As long as there is not a geographic limit on where chaser contacts are made from, I see no reason why there should be a geographic limit on which remotely operated rigs can be used to make contacts for SOTA. There is no “merit” in the fact that some hams can afford to buy airline tickets to remote DX locations or have the time to tour Europe on SOTA vacations. Some of us are just saving aviation fuel, and travel time, by accessing remote HF rigs instead of going on vacation DXpeditions. For example, I made about a dozen chaser contacts as IT9/NF1R from the Remotehamradio.com site on Sicily. If I had spent $1200 on an airline ticket to Sicily, would that somehow have counted for more in the eyes of the anti-remote-rig folks? Would those contacts work more to the activators that I worked? If so, why?
I think a lot of the opposition to use of remotely operated rigs is that it has reduced the scarcity of DXing opportunities, and has thereby devalued DX accomplishments made under previous technologies. When everyone can log on to a remote rig feeding a 4-element monobander to work a remote DX station, it seems a bit too easy, at least to the old timers. But is the problem with the technology, or with an antiquated system where people with lots of time and money on their hands get all the good DX?
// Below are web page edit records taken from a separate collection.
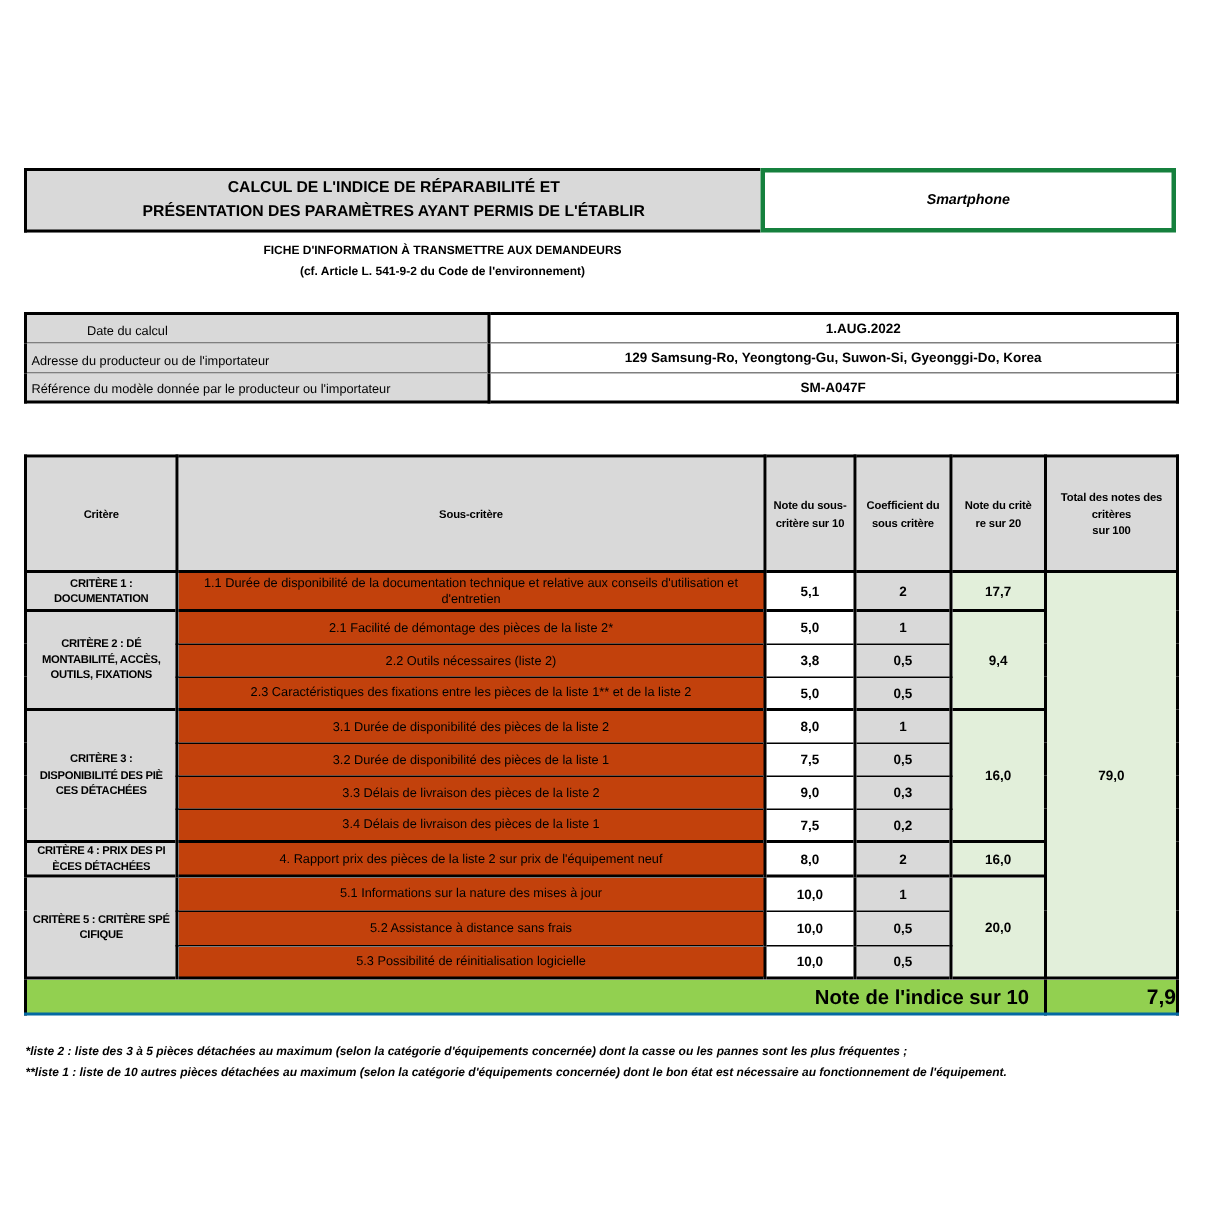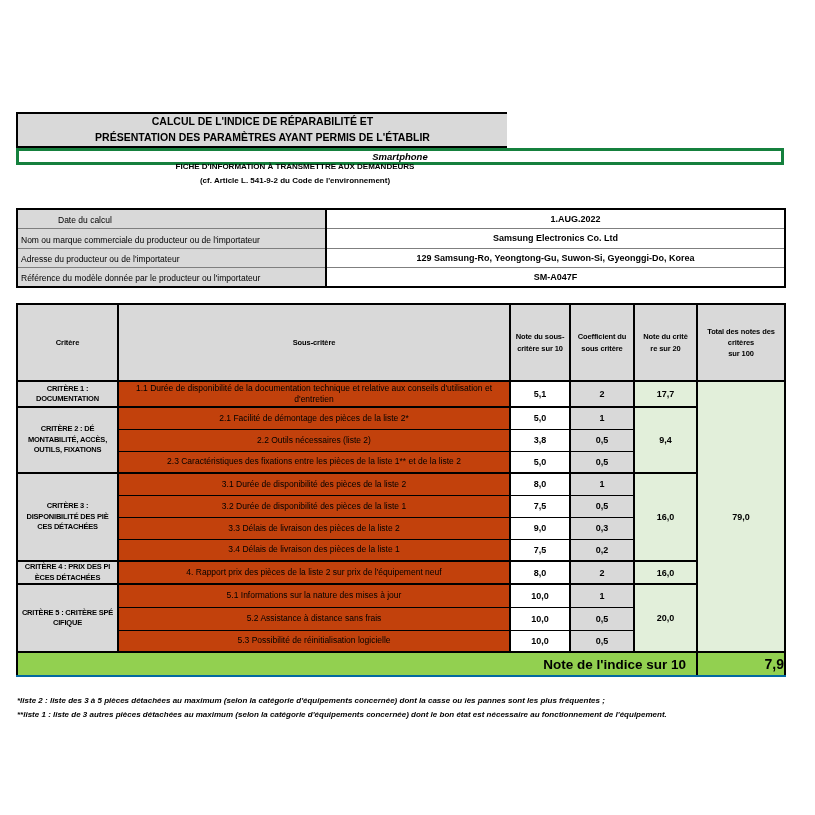"CALCUL DE L'INDICE DE RÉPARABILITÉ" .title-row { flex-direction: column -> none }
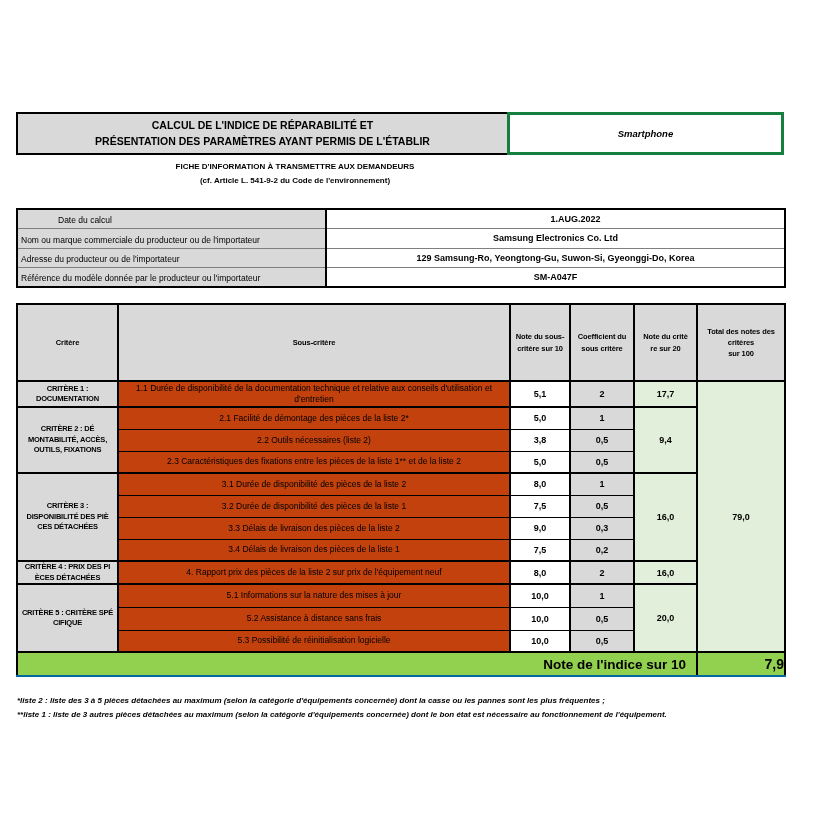"Nom ou marque commerciale du" tr { html: <tr> <td>Nom ou marque commerciale du producteur ou de l'importateur</td> <td>Samsung Electronics Co. Ltd</td> </tr> -> none }
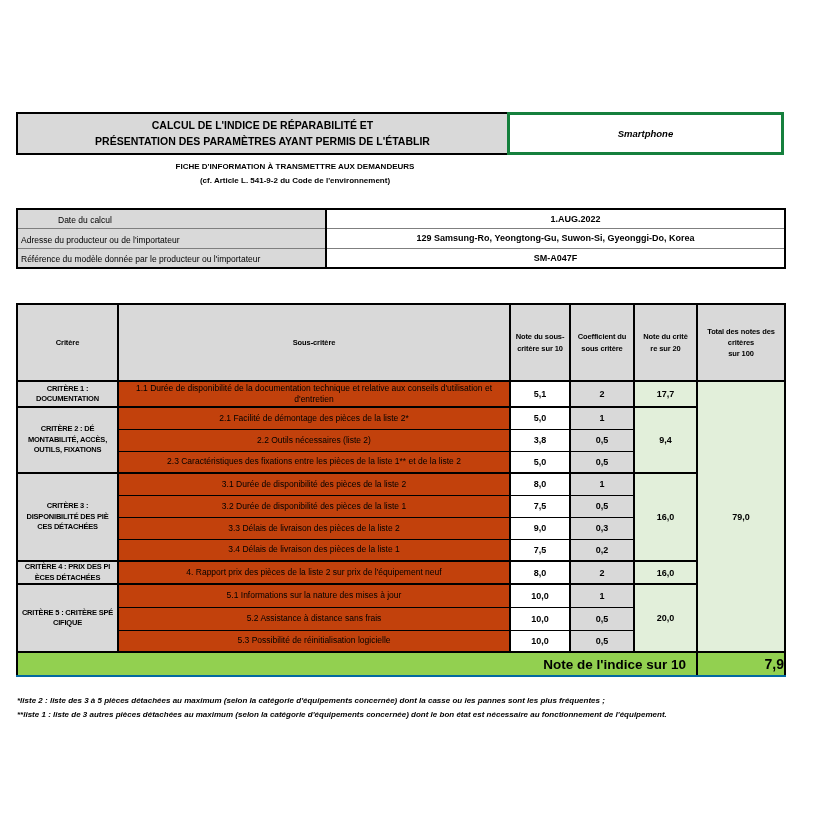"**liste 1 : liste de" div.footnote { text: 3 -> 10 }
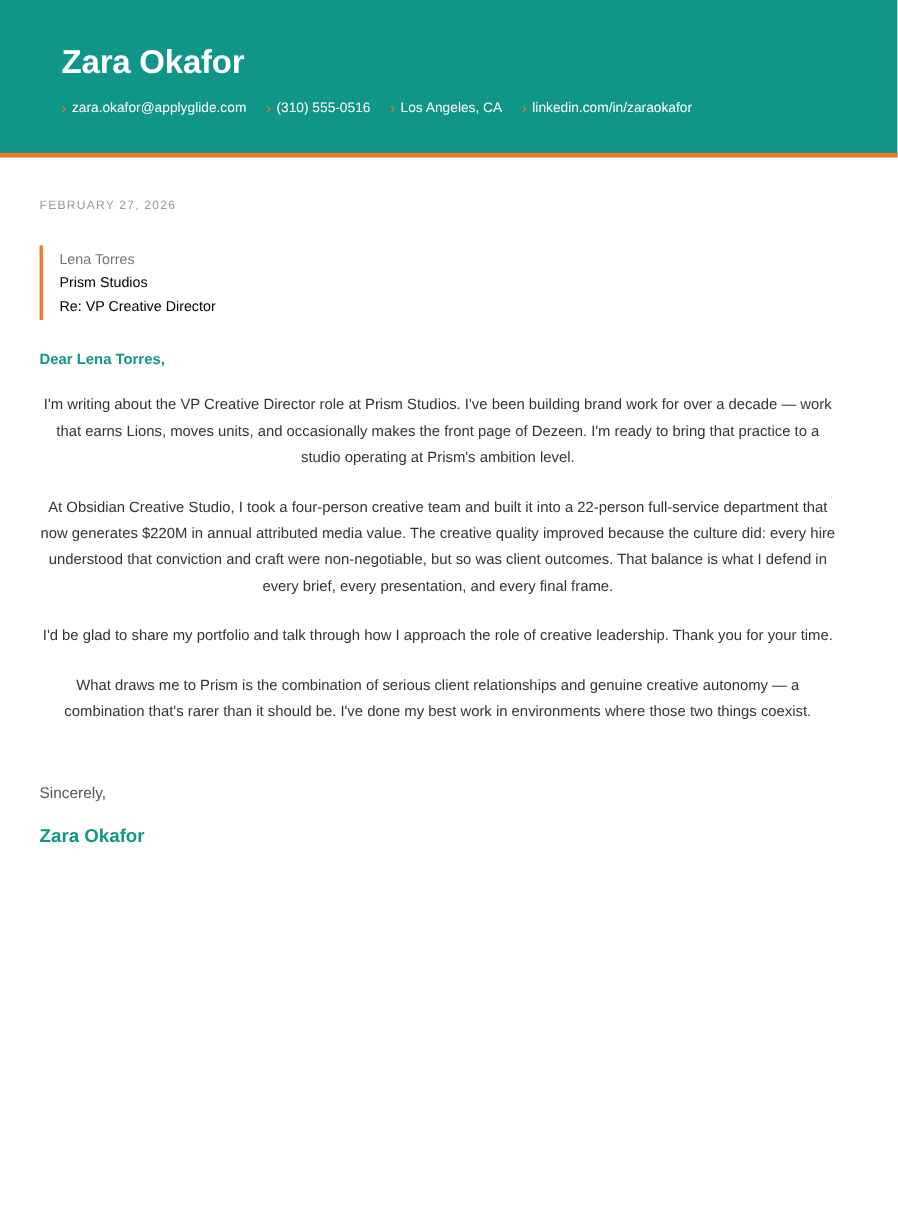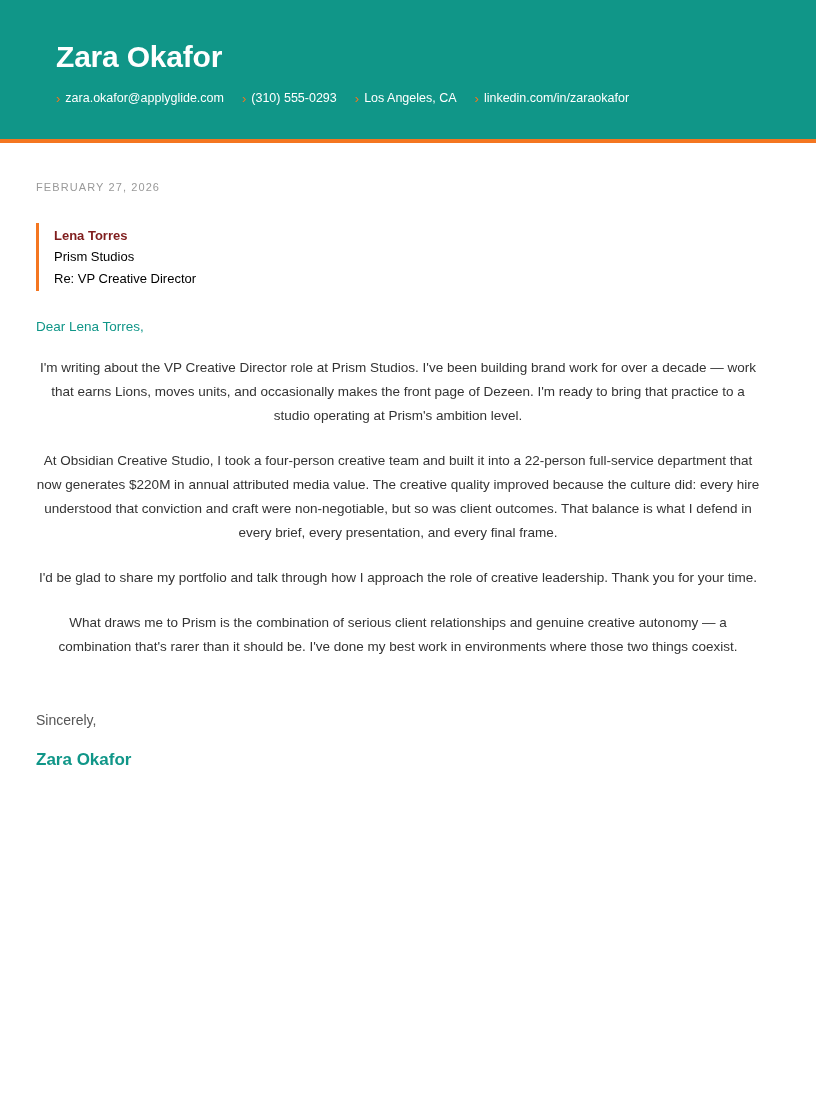"(310) 555-0293" span.contact-text { text: 555-0293 -> 555-0516 }
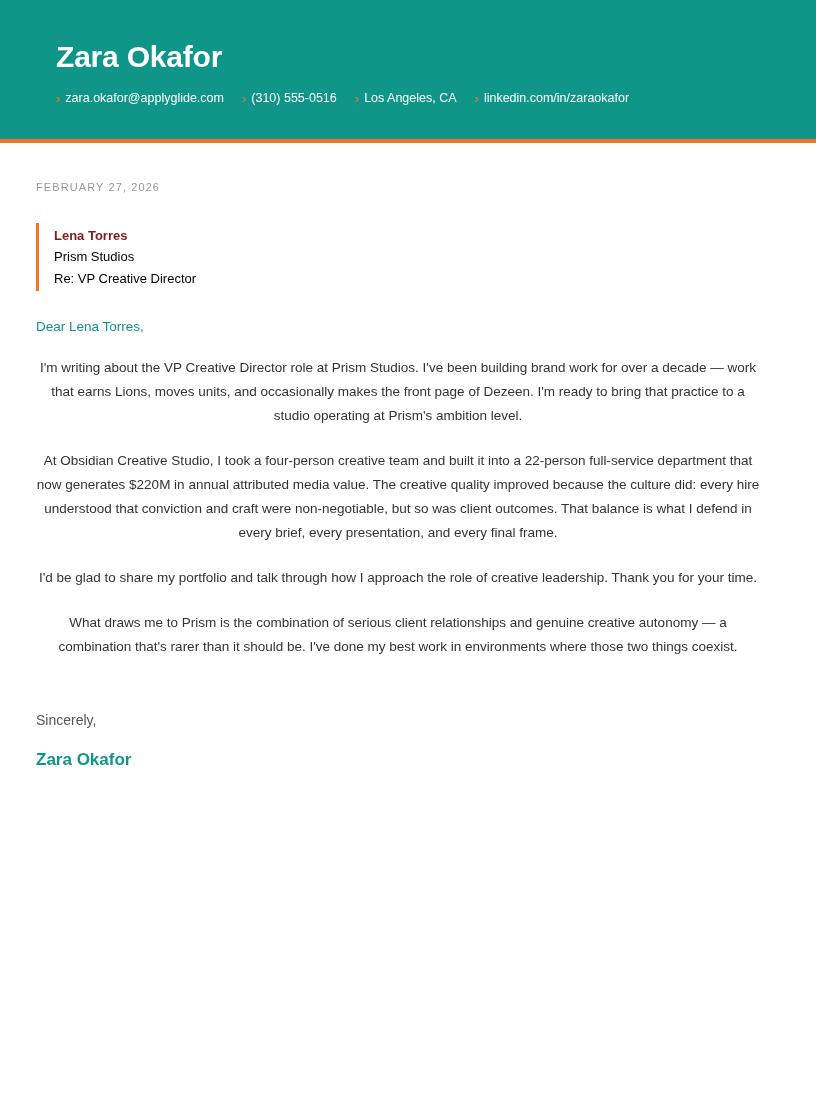"Lena Torres" .recipient-name { color: #7f1d1d -> #737373; font-weight: bold -> normal }
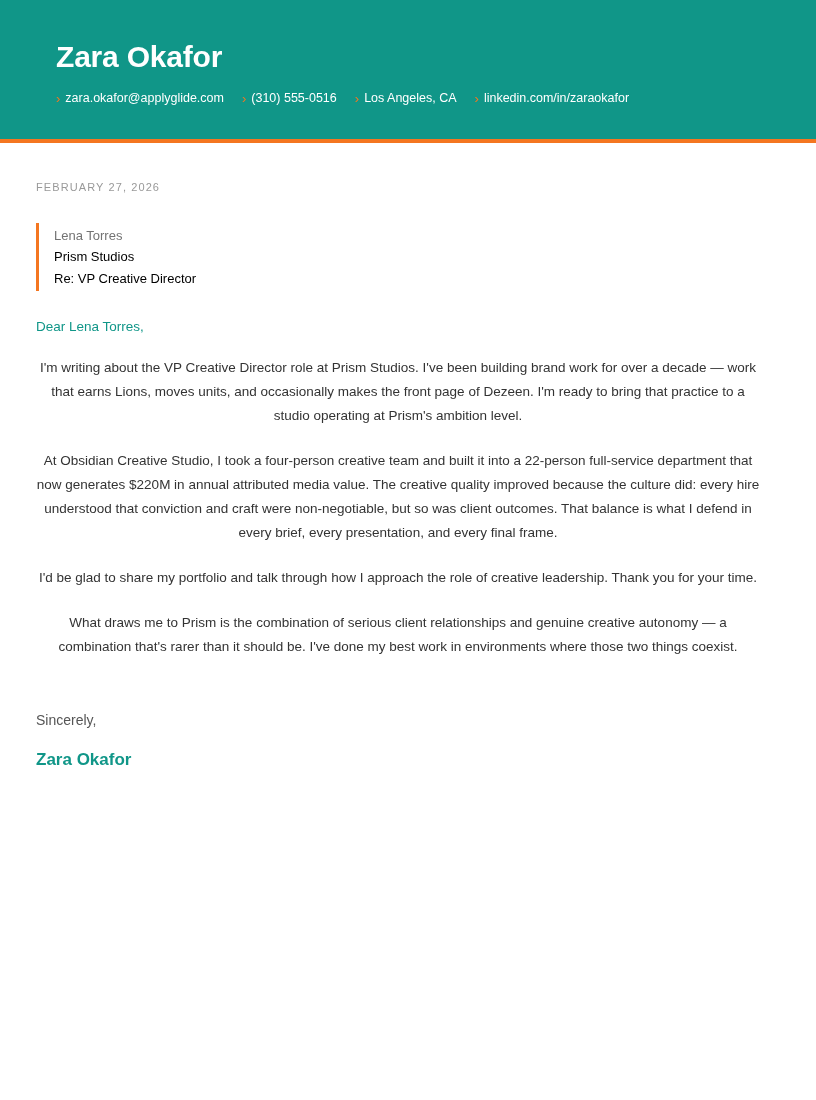"Dear Lena Torres," .salutation { font-weight: normal -> bold }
What we are seeing is typical conservative reaction to liberating technology. Instead of banning the technology, there are lots of other ways to make radio more challenging. Climbing mountains is what this program is mostly about, and remote rigs are never going to interfere with that. There’s no way that remote rigs are ever going to make that part of the program easy.
In any case, we are all doing this for fun, and the chaser rankings aren’t a contest, right? Right?